╭──
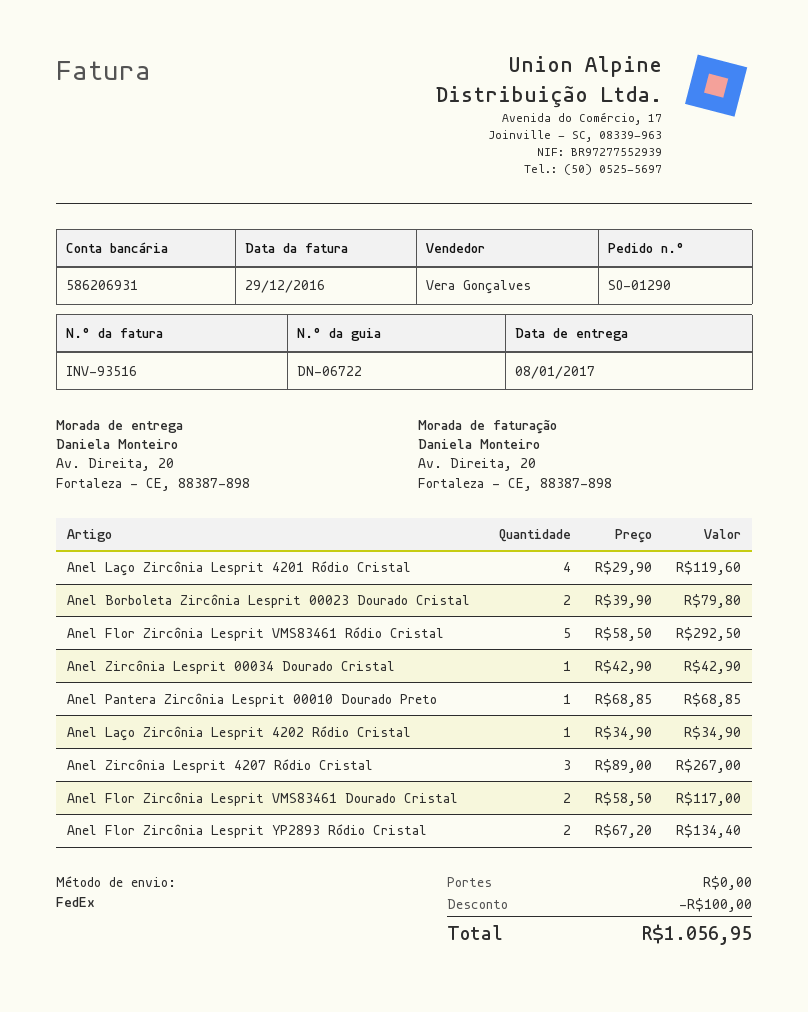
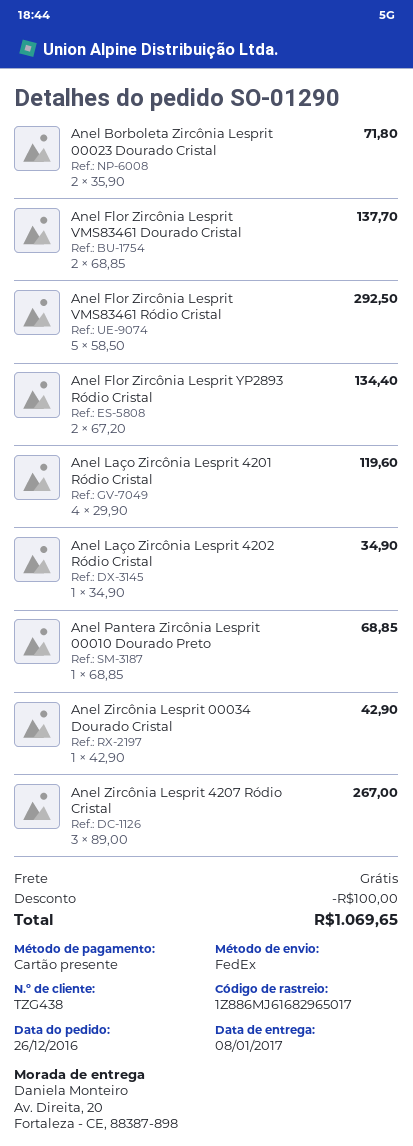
Anel Borboleta Zircônia Lesprit 00023 Dourado Cristal: 2 x 39.90 = 79.80 -> 2 x 35.90 = 71.80
Anel Flor Zircônia Lesprit VMS83461 Dourado Cristal: 2 x 58.50 = 117.00 -> 2 x 68.85 = 137.70
total: 1056.95 -> 1069.65

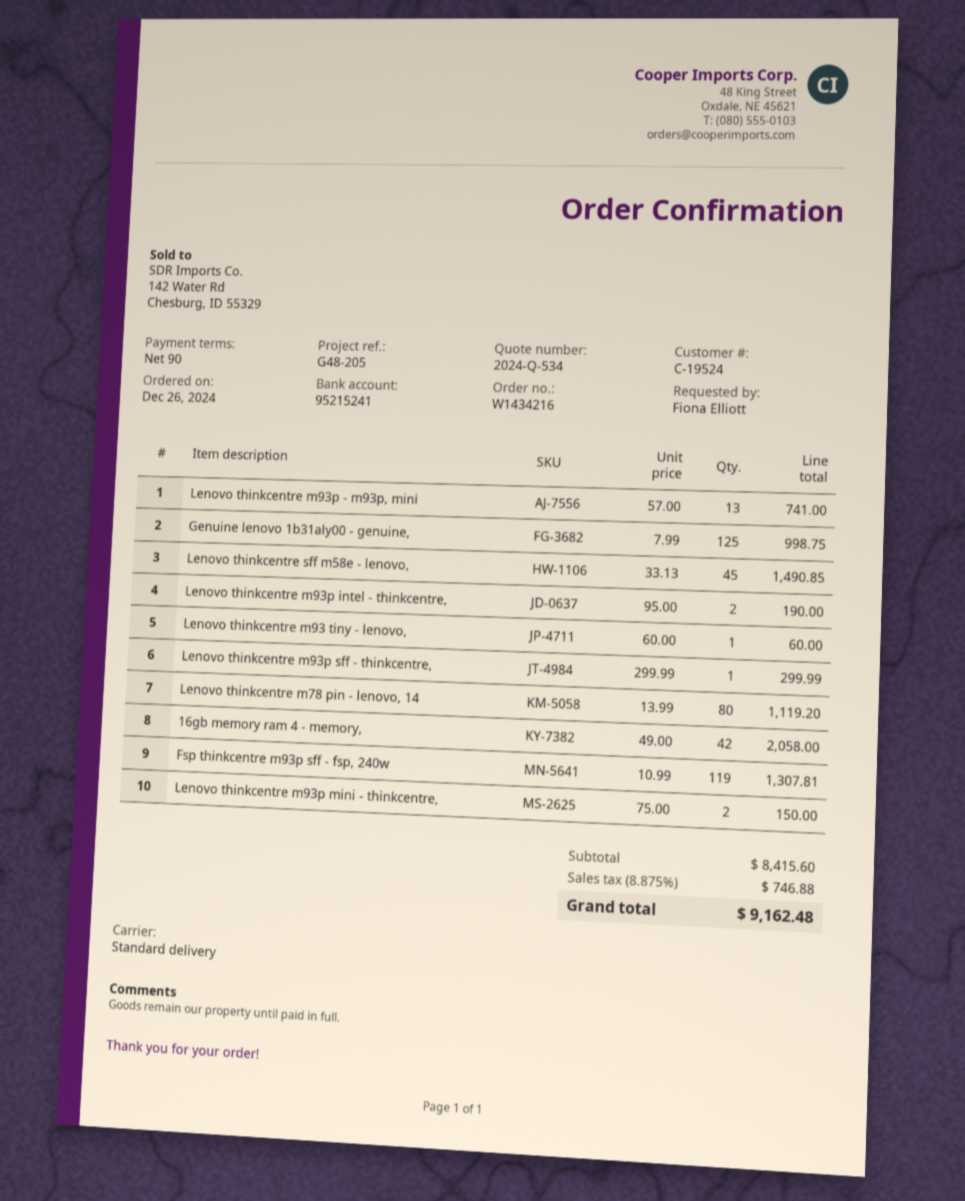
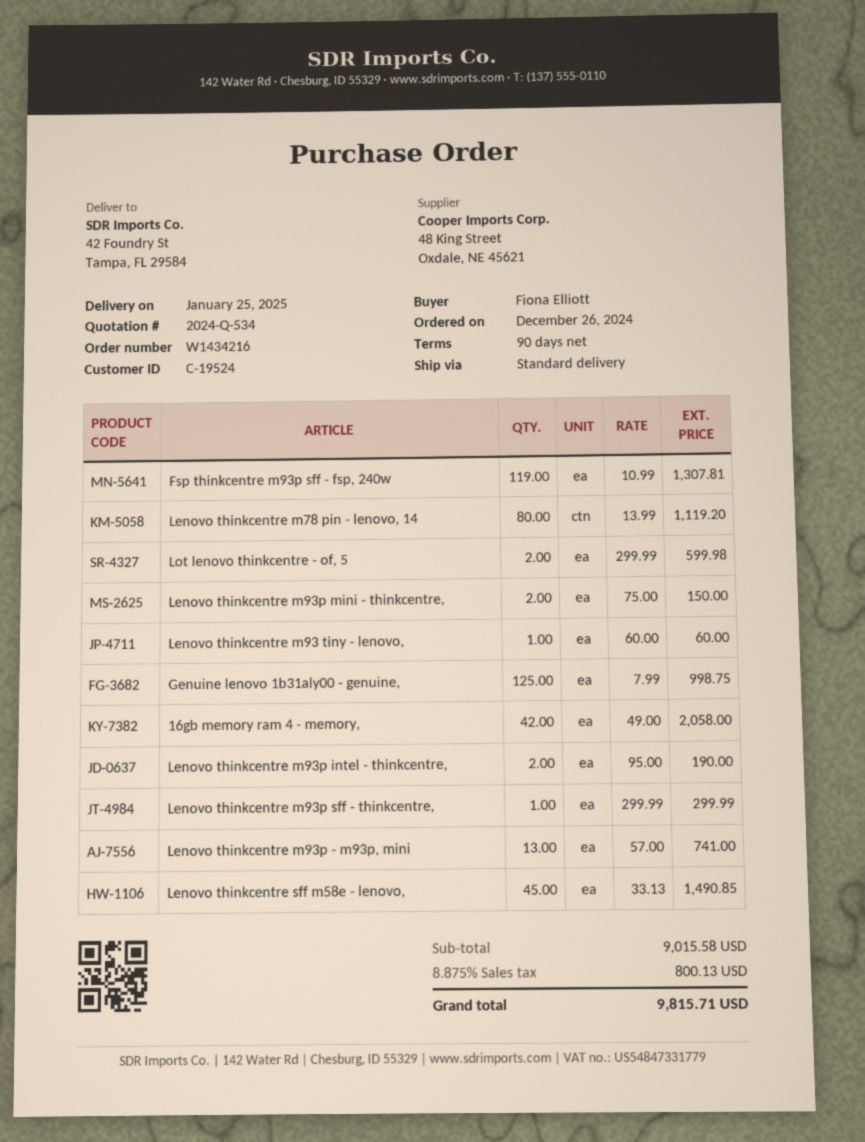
Lot lenovo thinkcentre - of, 5: none -> 2 x 299.99 = 599.98
subtotal: 8415.60 -> 9015.58
tax: 8.875% = 746.88 -> 8.875% = 800.13
total: 9162.48 -> 9815.71

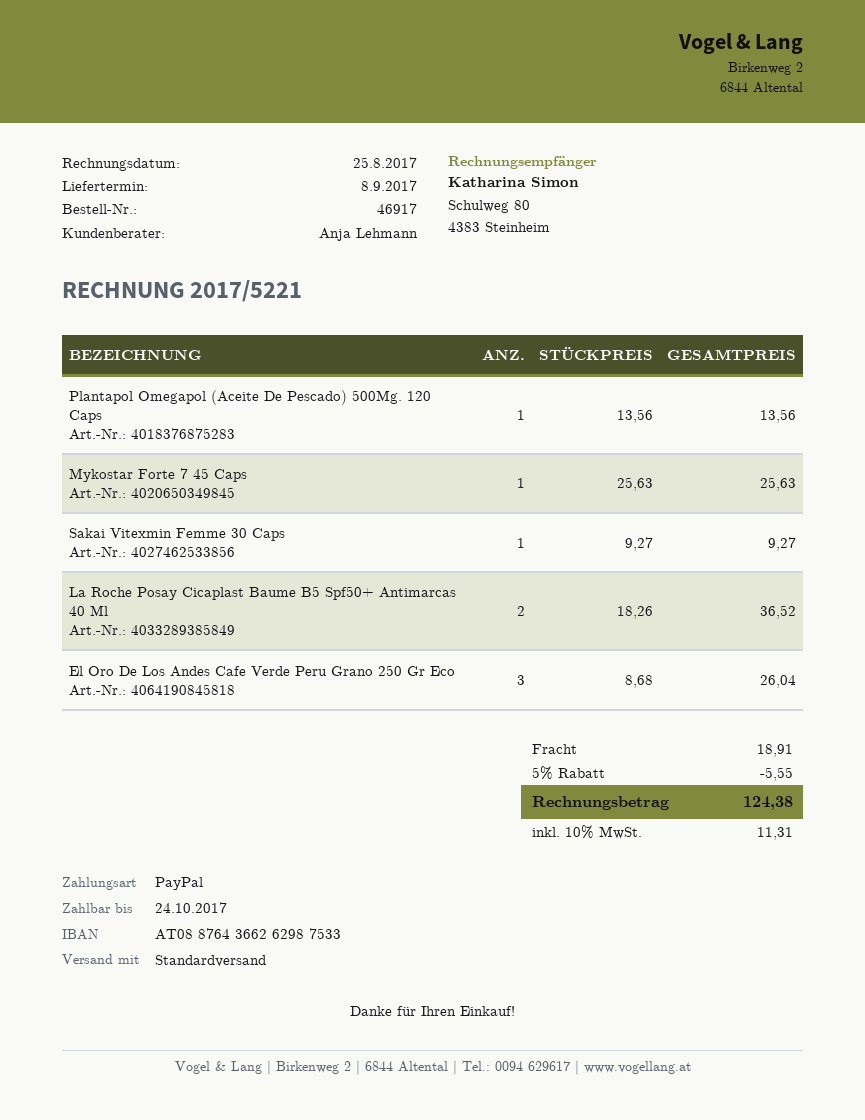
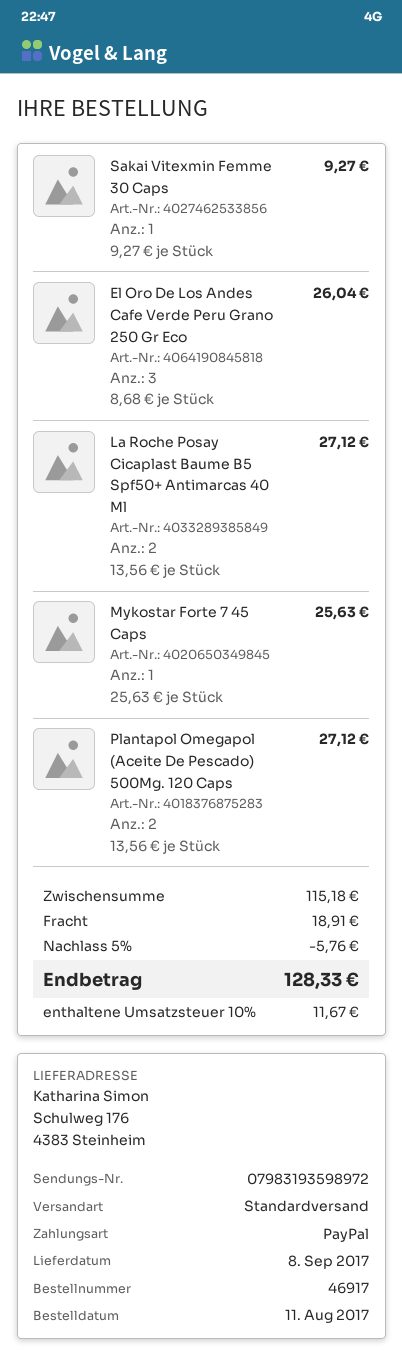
Plantapol Omegapol (Aceite De Pescado) 500Mg. 120 Caps: 1 x 13.56 = 13.56 -> 2 x 13.56 = 27.12
La Roche Posay Cicaplast Baume B5 Spf50+ Antimarcas 40 Ml: 2 x 18.26 = 36.52 -> 2 x 13.56 = 27.12
discount: 5% = 5.55 -> 5% = 5.76
tax: 10% = 11.31 -> 10% = 11.67
total: 124.38 -> 128.33

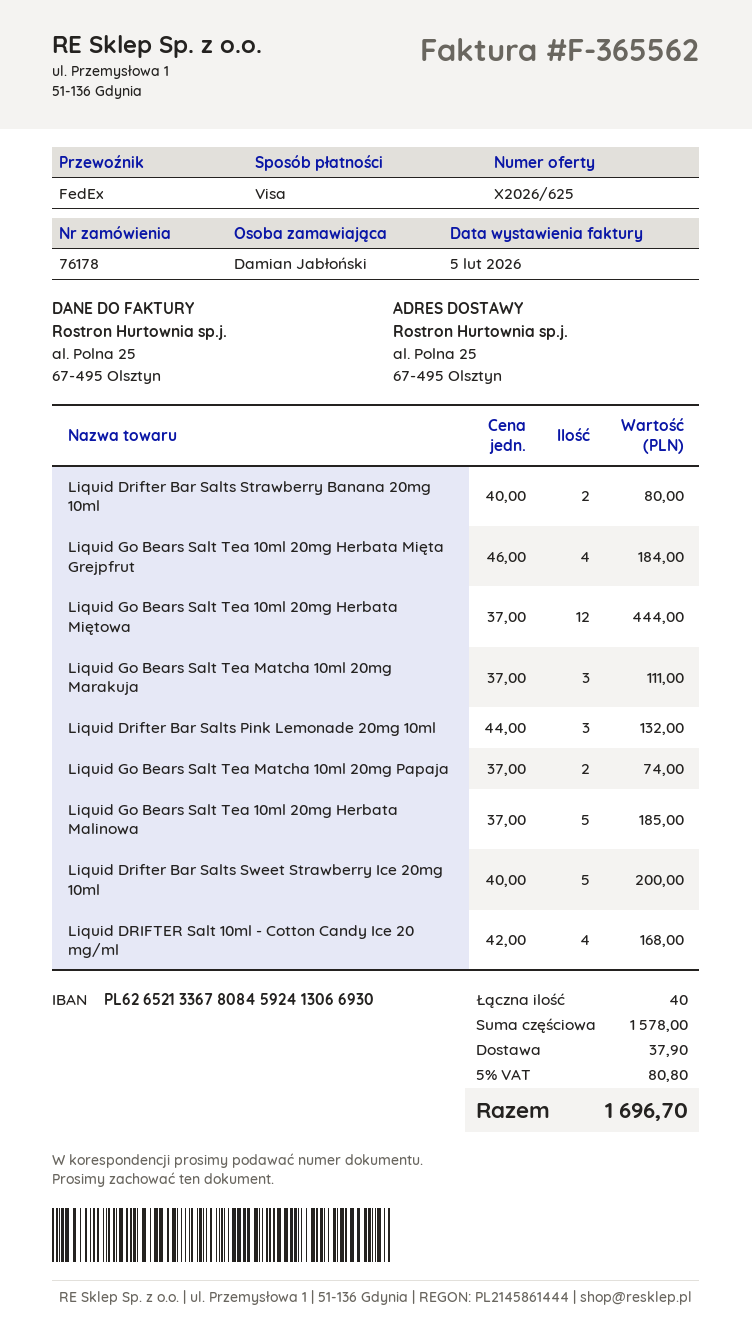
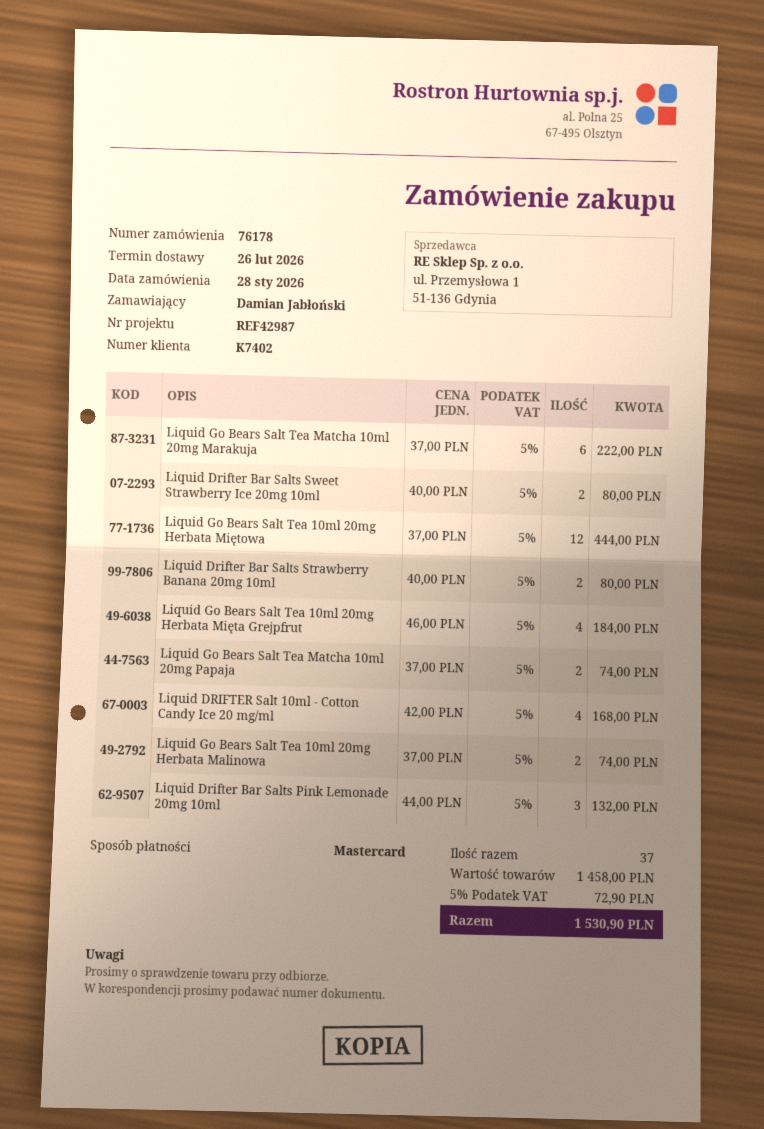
payment method: Visa -> Mastercard
Liquid Go Bears Salt Tea Matcha 10ml 20mg Marakuja: 3 x 37.00 = 111.00 -> 6 x 37.00 = 222.00
Liquid Go Bears Salt Tea 10ml 20mg Herbata Malinowa: 5 x 37.00 = 185.00 -> 2 x 37.00 = 74.00
Liquid Drifter Bar Salts Sweet Strawberry Ice 20mg 10ml: 5 x 40.00 = 200.00 -> 2 x 40.00 = 80.00
total quantity: 40 -> 37
subtotal: 1578.00 -> 1458.00
shipping: 37.90 -> none
tax: 5% = 80.80 -> 5% = 72.90
total: 1696.70 -> 1530.90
╰──
Each line above is to be copied verbatim. Drop any image from the copy.

Anel Borboleta Zircônia Lesprit 00023 Dourado Cristal: 2 x 39.90 = 79.80 -> 2 x 35.90 = 71.80
Anel Flor Zircônia Lesprit VMS83461 Dourado Cristal: 2 x 58.50 = 117.00 -> 2 x 68.85 = 137.70
total: 1056.95 -> 1069.65

Lot lenovo thinkcentre - of, 5: none -> 2 x 299.99 = 599.98
subtotal: 8415.60 -> 9015.58
tax: 8.875% = 746.88 -> 8.875% = 800.13
total: 9162.48 -> 9815.71

Plantapol Omegapol (Aceite De Pescado) 500Mg. 120 Caps: 1 x 13.56 = 13.56 -> 2 x 13.56 = 27.12
La Roche Posay Cicaplast Baume B5 Spf50+ Antimarcas 40 Ml: 2 x 18.26 = 36.52 -> 2 x 13.56 = 27.12
discount: 5% = 5.55 -> 5% = 5.76
tax: 10% = 11.31 -> 10% = 11.67
total: 124.38 -> 128.33

payment method: Visa -> Mastercard
Liquid Go Bears Salt Tea Matcha 10ml 20mg Marakuja: 3 x 37.00 = 111.00 -> 6 x 37.00 = 222.00
Liquid Go Bears Salt Tea 10ml 20mg Herbata Malinowa: 5 x 37.00 = 185.00 -> 2 x 37.00 = 74.00
Liquid Drifter Bar Salts Sweet Strawberry Ice 20mg 10ml: 5 x 40.00 = 200.00 -> 2 x 40.00 = 80.00
total quantity: 40 -> 37
subtotal: 1578.00 -> 1458.00
shipping: 37.90 -> none
tax: 5% = 80.80 -> 5% = 72.90
total: 1696.70 -> 1530.90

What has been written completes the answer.